Records for this exercise below:

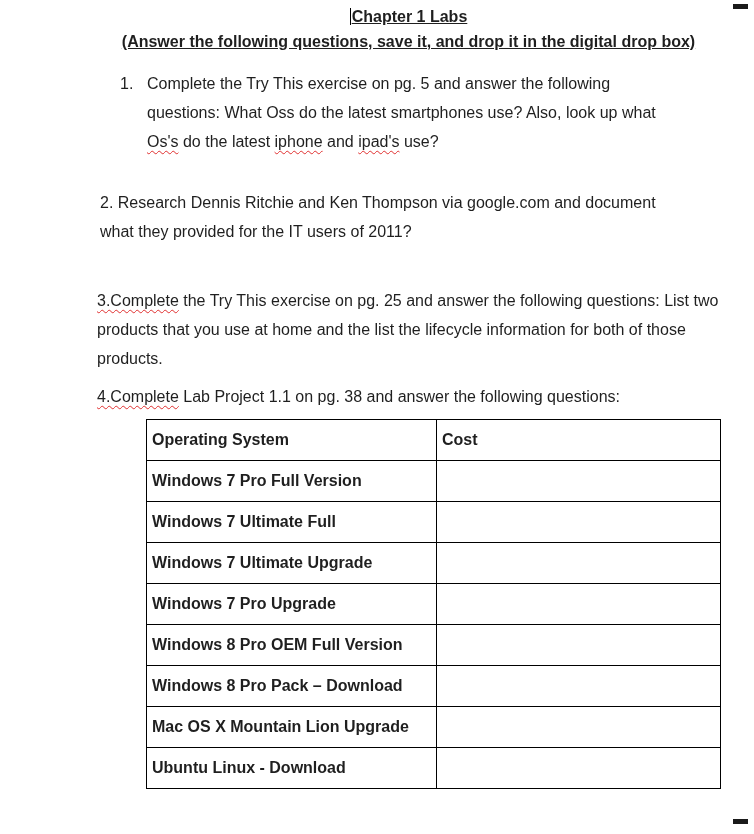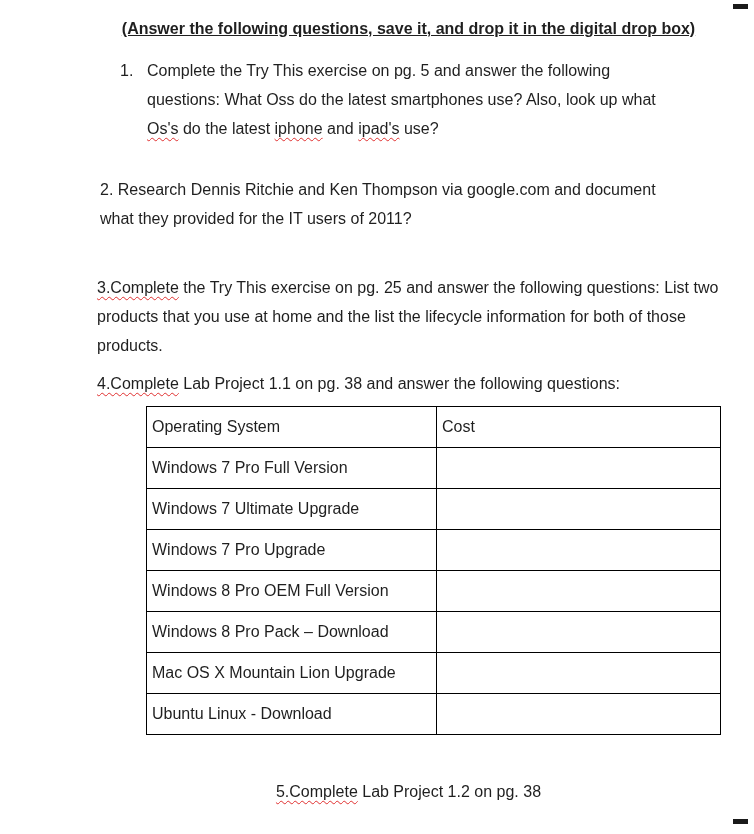"Chapter 1 Labs" div.doc-title { html: none -> <div><span></span><span>Chapter 1 Labs</span></div> }
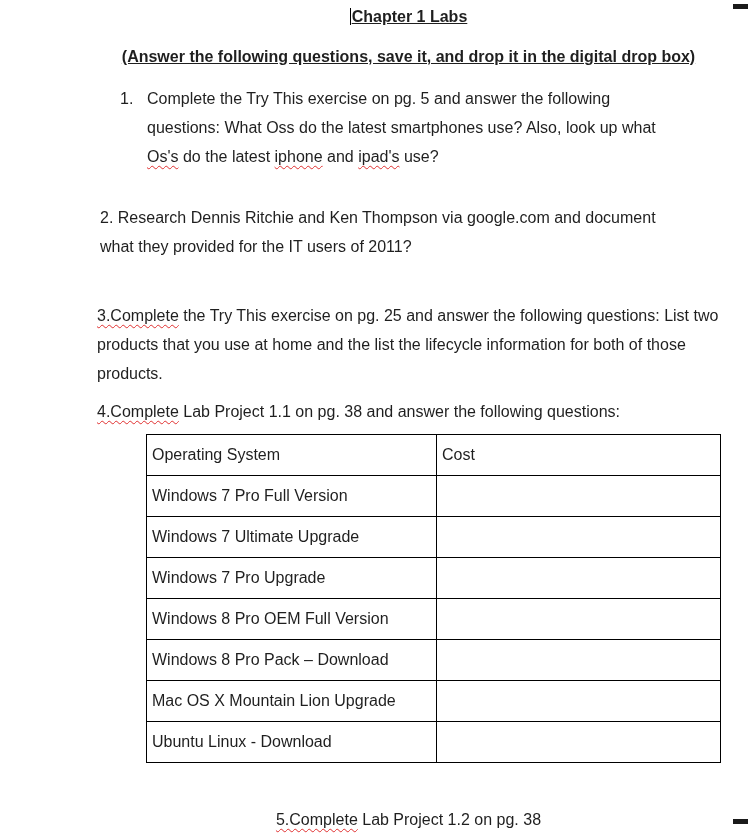"(Answer the following questions, save" .doc-subtitle { margin-top: 18px -> 3px }
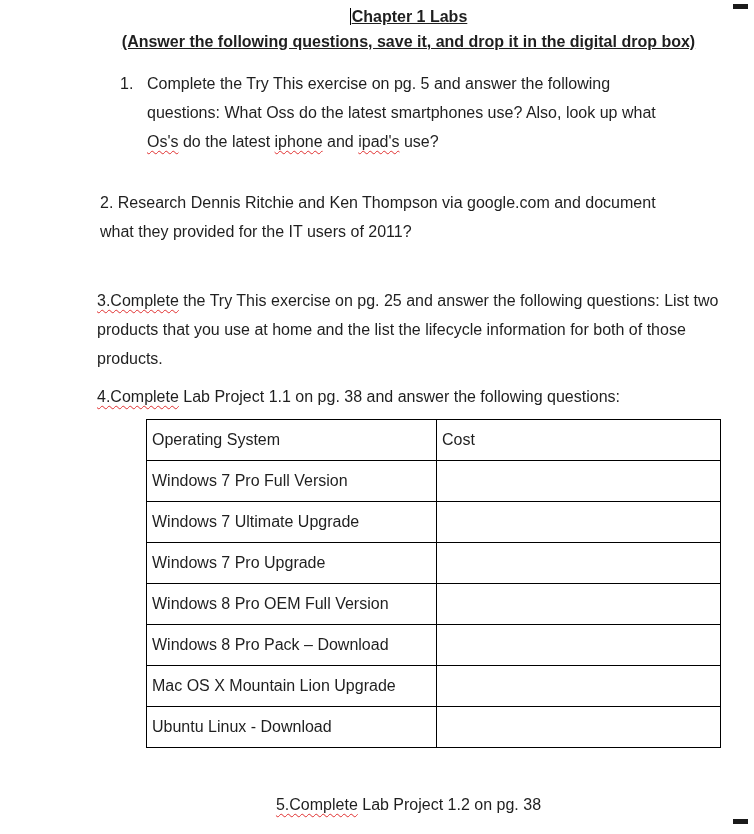"Operating System" .os-table td { font-weight: none -> bold }
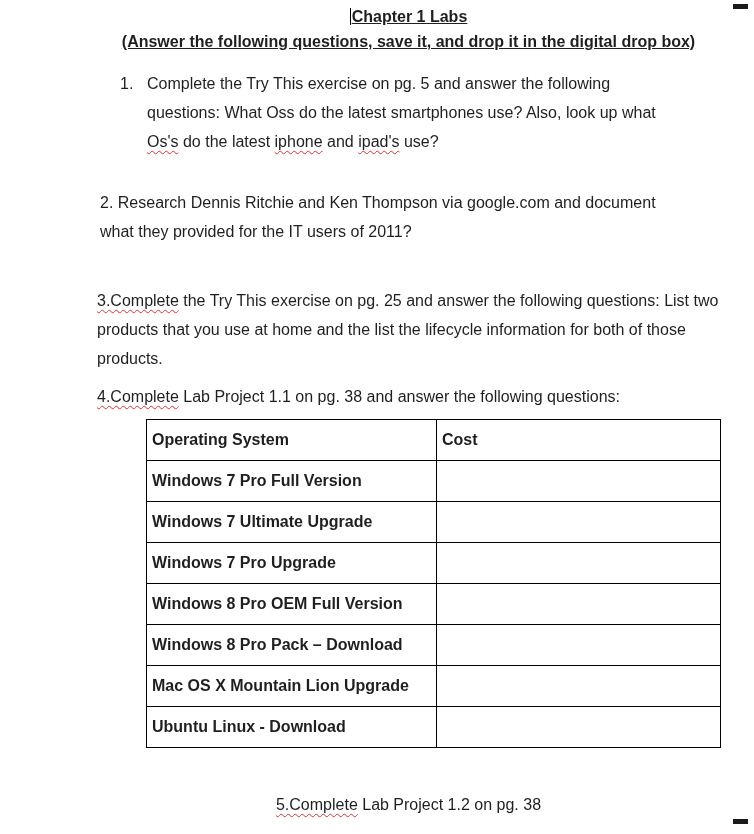"Windows 7 Ultimate Full" tr { html: none -> <tr> <td>Windows 7 Ultimate Full</td> <td></td> </tr> }
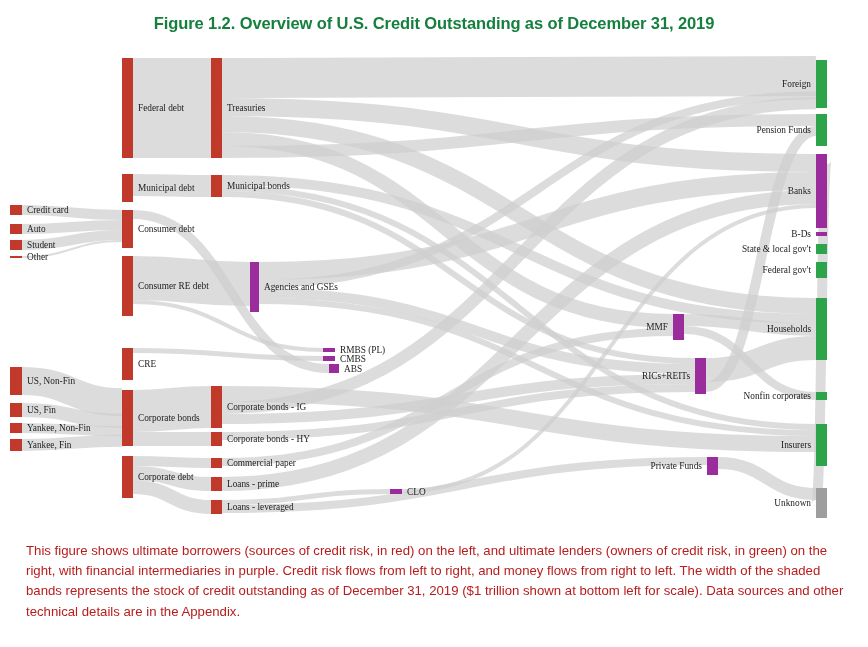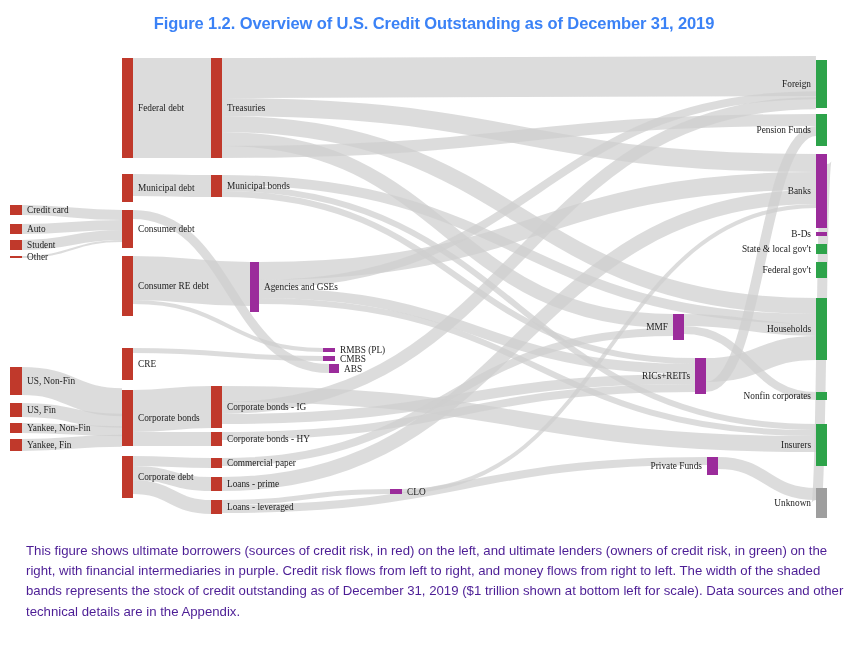"Figure 1.2. Overview of U.S." #figure-title { color: #3b82f6 -> #15803d }
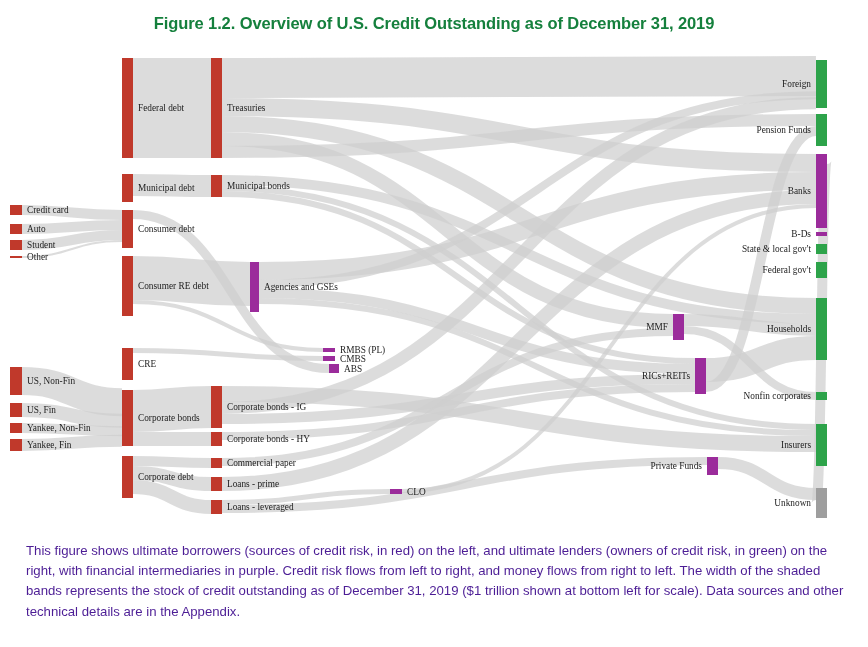"This figure shows ultimate borrowers" #caption { color: #4c1d95 -> #b91c1c }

End of Records for this exercise.

Give back, word for word, the lines from the line that contains "none -> <tr>" through the last line of the records, with no pictures and nothing else.

"Windows 7 Ultimate Full" tr { html: none -> <tr> <td>Windows 7 Ultimate Full</td> <td></td> </tr> }
"Figure 1.2. Overview of U.S." #figure-title { color: #3b82f6 -> #15803d }
"This figure shows ultimate borrowers" #caption { color: #4c1d95 -> #b91c1c }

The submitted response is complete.